HOW TO COMPLETE THIS TASK:
Stop after the line that contains "height:32px; border-bottom:1px solid". Until then, retype each line of the entries exactly from the first one, skipping pictures.

*** Block opens ***

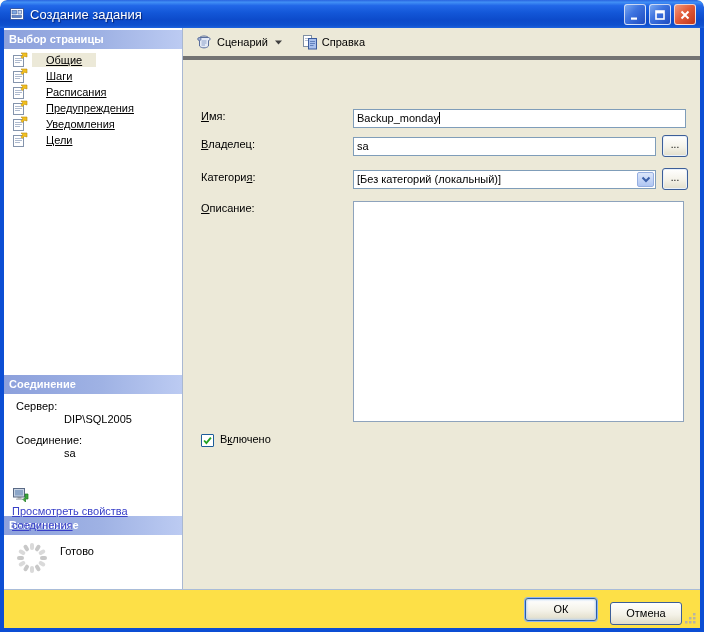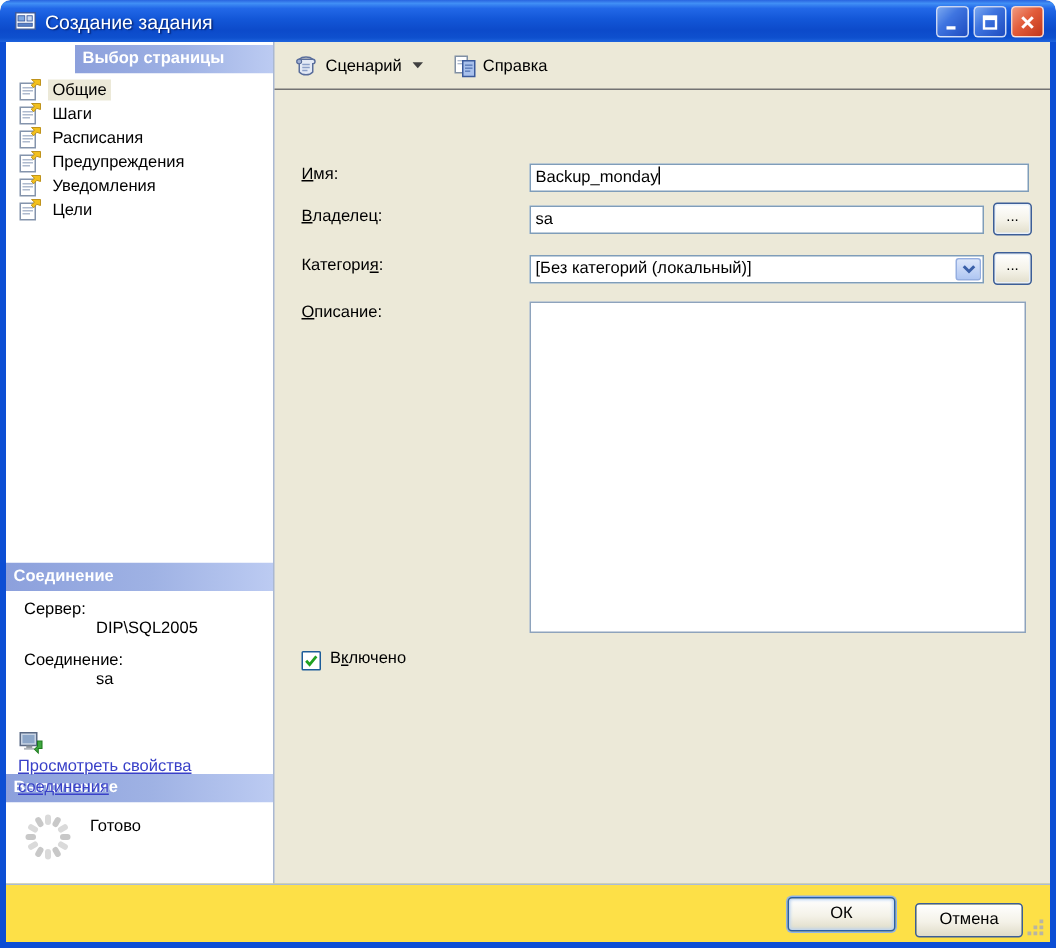--- a/index.html
+++ b/index.html
@@ -28,7 +28,7 @@
   .sidebar { position:absolute; left:4px; top:28px; width:178px; height:561px; background:#fff; }
   .sec-header { height:19px; line-height:19px; padding-left:5px; color:#fff; font-weight:bold;
     background:linear-gradient(90deg,#8CA0DC 0%,#9FB2E4 55%,#BCCBF2 100%); }
-  .sec-header.first { margin-top:2px;margin-left:46px; }
+  .sec-header.first { margin-top:2px; }
   .sec-white { background:#fff; position:relative; }
   .tree { height:326px; padding-top:3px; }
   .tree-item { display:flex; align-items:center; height:16px; padding-left:8px; cursor:default; }

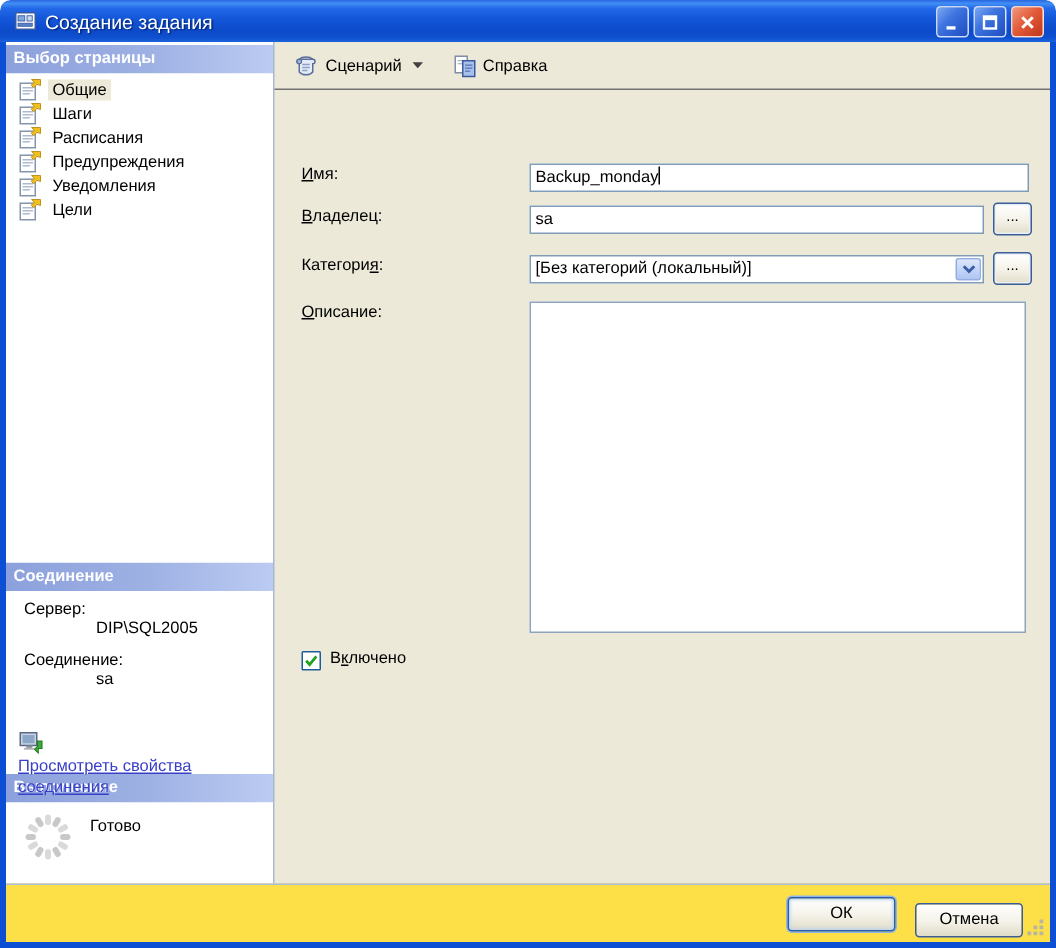--- a/index.html
+++ b/index.html
@@ -49,7 +49,7 @@
   
   .main { position:absolute; left:182px; top:28px; width:518px; height:561px;
           background:#ECE9D8; border-left:1px solid #A9B8D2; }
-  .toolbar { height:32px; border-bottom:1px solid #737373; display:flex; align-items:center; padding-left:6px; }
+  .toolbar { height:32px; border-bottom:4px solid #737373; display:flex; align-items:center; padding-left:6px; }
   .tool-btn { display:flex; align-items:center; gap:4px; padding:3px 5px; border:1px solid transparent; border-radius:2px; }
   .tool-btn .lbl { padding-right:1px; }
   .drop-arrow { margin-left:2px; }

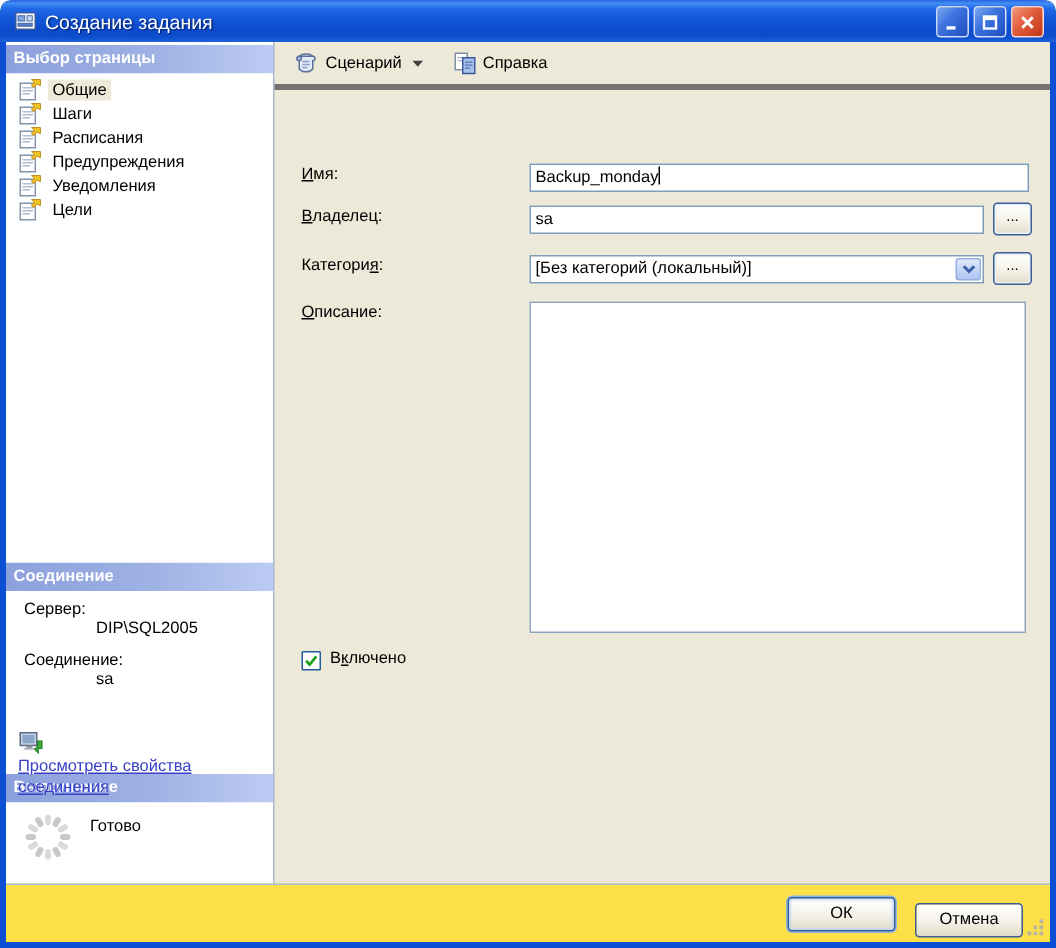--- a/index.html
+++ b/index.html
@@ -33,7 +33,7 @@
   .tree { height:326px; padding-top:3px; }
   .tree-item { display:flex; align-items:center; height:16px; padding-left:8px; cursor:default; }
   .ticon { width:16px; height:16px; margin-right:4px; flex:0 0 auto; }
-  .tree-label { padding:0 3px; line-height:14px; }
+  .tree-label { padding:0 14px; line-height:14px;text-decoration:underline; }
   .tree-item.selected .tree-label { background:#ECE9D8; }
   .conn { height:116px; }
   .conn .cap { margin:6px 0 1px 12px; }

*** Block closes ***

ANSWER TO THIS EXERCISE:
--- a/index.html
+++ b/index.html
@@ -28,7 +28,7 @@
   .sidebar { position:absolute; left:4px; top:28px; width:178px; height:561px; background:#fff; }
   .sec-header { height:19px; line-height:19px; padding-left:5px; color:#fff; font-weight:bold;
     background:linear-gradient(90deg,#8CA0DC 0%,#9FB2E4 55%,#BCCBF2 100%); }
-  .sec-header.first { margin-top:2px;margin-left:46px; }
+  .sec-header.first { margin-top:2px; }
   .sec-white { background:#fff; position:relative; }
   .tree { height:326px; padding-top:3px; }
   .tree-item { display:flex; align-items:center; height:16px; padding-left:8px; cursor:default; }

--- a/index.html
+++ b/index.html
@@ -49,7 +49,7 @@
   
   .main { position:absolute; left:182px; top:28px; width:518px; height:561px;
           background:#ECE9D8; border-left:1px solid #A9B8D2; }
-  .toolbar { height:32px; border-bottom:1px solid #737373; display:flex; align-items:center; padding-left:6px; }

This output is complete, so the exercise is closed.